= Input for this task =
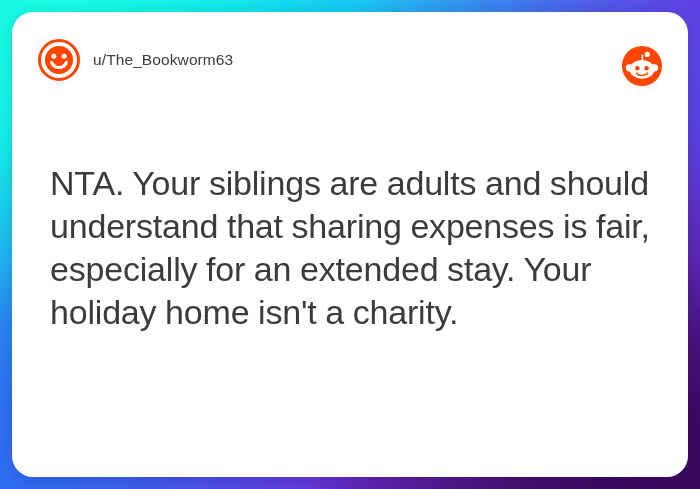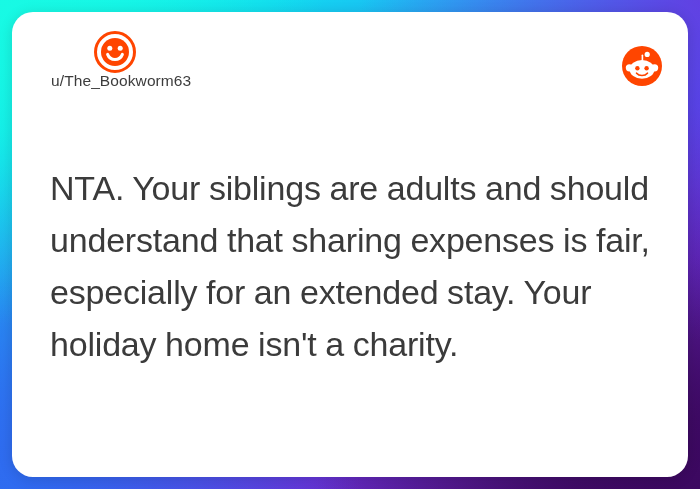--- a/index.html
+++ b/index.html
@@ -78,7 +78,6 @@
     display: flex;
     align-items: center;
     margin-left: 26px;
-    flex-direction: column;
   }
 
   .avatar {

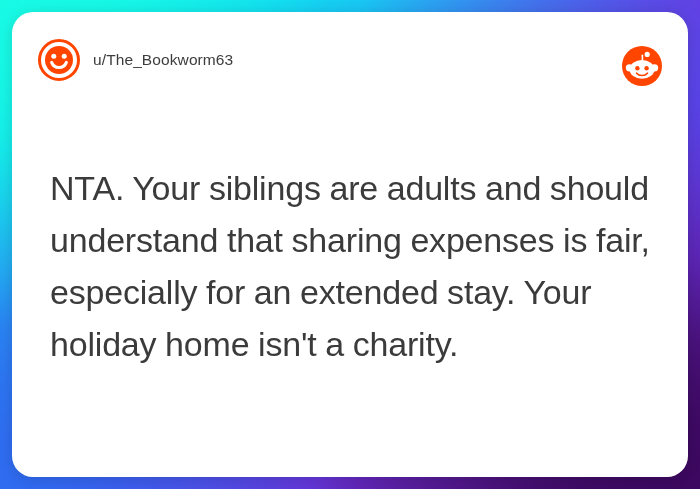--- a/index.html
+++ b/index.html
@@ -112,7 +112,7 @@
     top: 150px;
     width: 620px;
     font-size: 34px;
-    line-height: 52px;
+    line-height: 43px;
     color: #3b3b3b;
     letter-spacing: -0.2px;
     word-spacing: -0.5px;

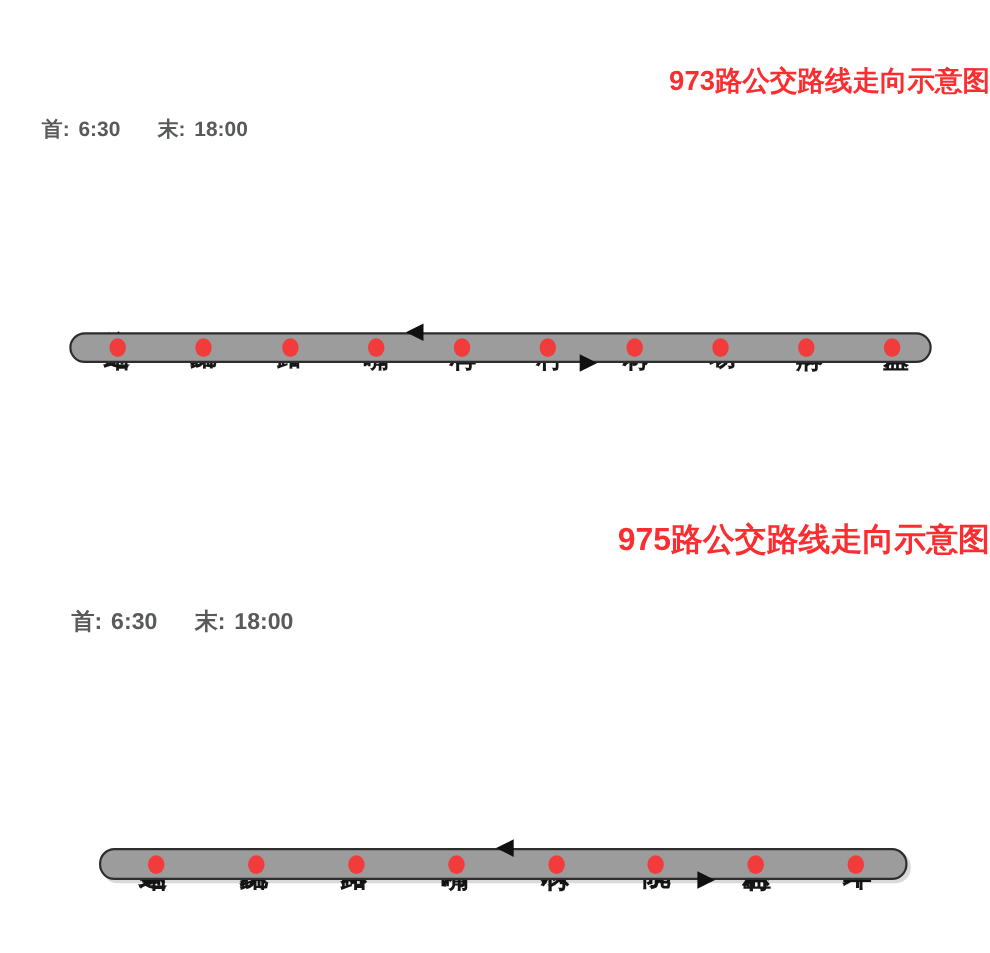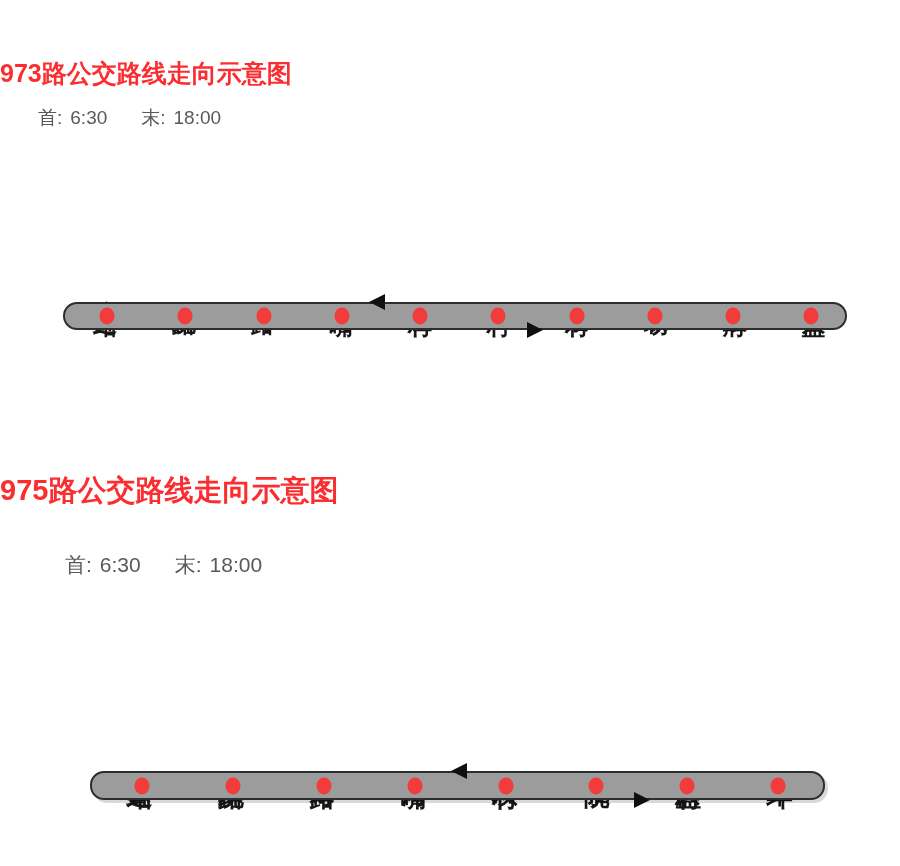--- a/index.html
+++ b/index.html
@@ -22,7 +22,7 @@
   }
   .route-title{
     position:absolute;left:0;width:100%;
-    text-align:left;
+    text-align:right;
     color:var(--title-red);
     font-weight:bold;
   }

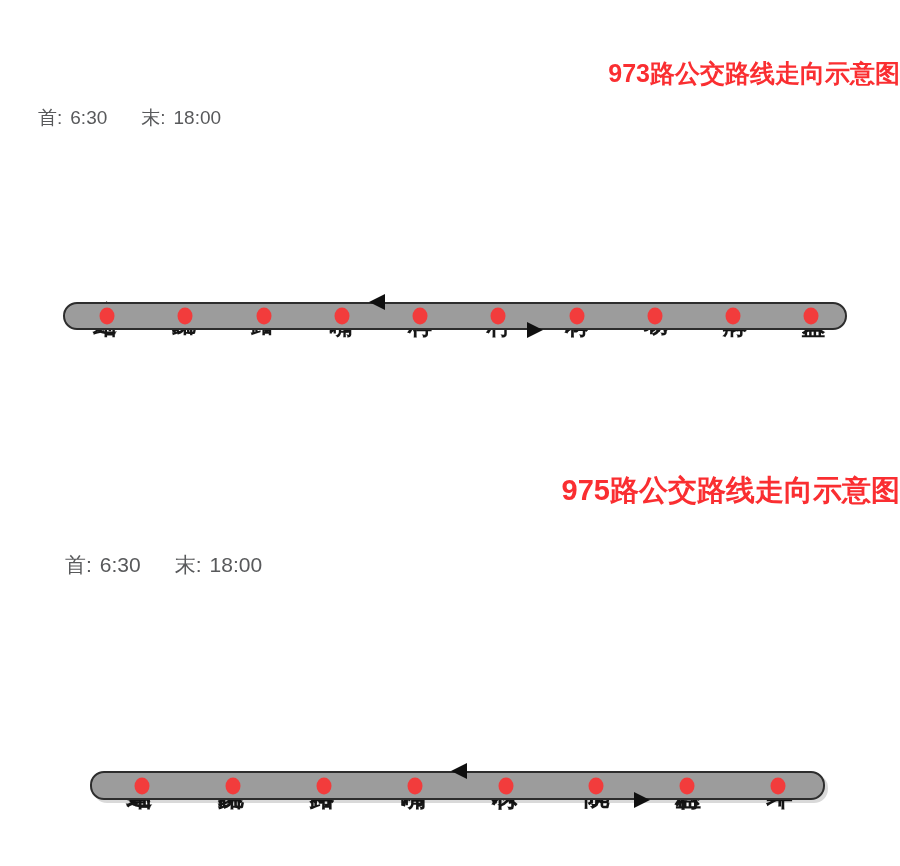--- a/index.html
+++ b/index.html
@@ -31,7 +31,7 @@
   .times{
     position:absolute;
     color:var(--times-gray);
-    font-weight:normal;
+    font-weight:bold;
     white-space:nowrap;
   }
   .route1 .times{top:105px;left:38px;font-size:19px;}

= Exercise =
Skip the pictures and output all entries exactly.

= Solution for this task =
--- a/index.html
+++ b/index.html
@@ -78,7 +78,6 @@
     display: flex;
     align-items: center;
     margin-left: 26px;
-    flex-direction: column;
   }
 
   .avatar {

--- a/index.html
+++ b/index.html
@@ -112,7 +112,7 @@
     top: 150px;
     width: 620px;
     font-size: 34px;
-    line-height: 52px;
+    line-height: 43px;
     color: #3b3b3b;
     letter-spacing: -0.2px;
     word-spacing: -0.5px;

--- a/index.html
+++ b/index.html
@@ -22,7 +22,7 @@
   }
   .route-title{
     position:absolute;left:0;width:100%;
-    text-align:left;
+    text-align:right;
     color:var(--title-red);
     font-weight:bold;
   }

--- a/index.html
+++ b/index.html
@@ -31,7 +31,7 @@
   .times{
     position:absolute;
     color:var(--times-gray);
-    font-weight:normal;
+    font-weight:bold;
     white-space:nowrap;
   }
   .route1 .times{top:105px;left:38px;font-size:19px;}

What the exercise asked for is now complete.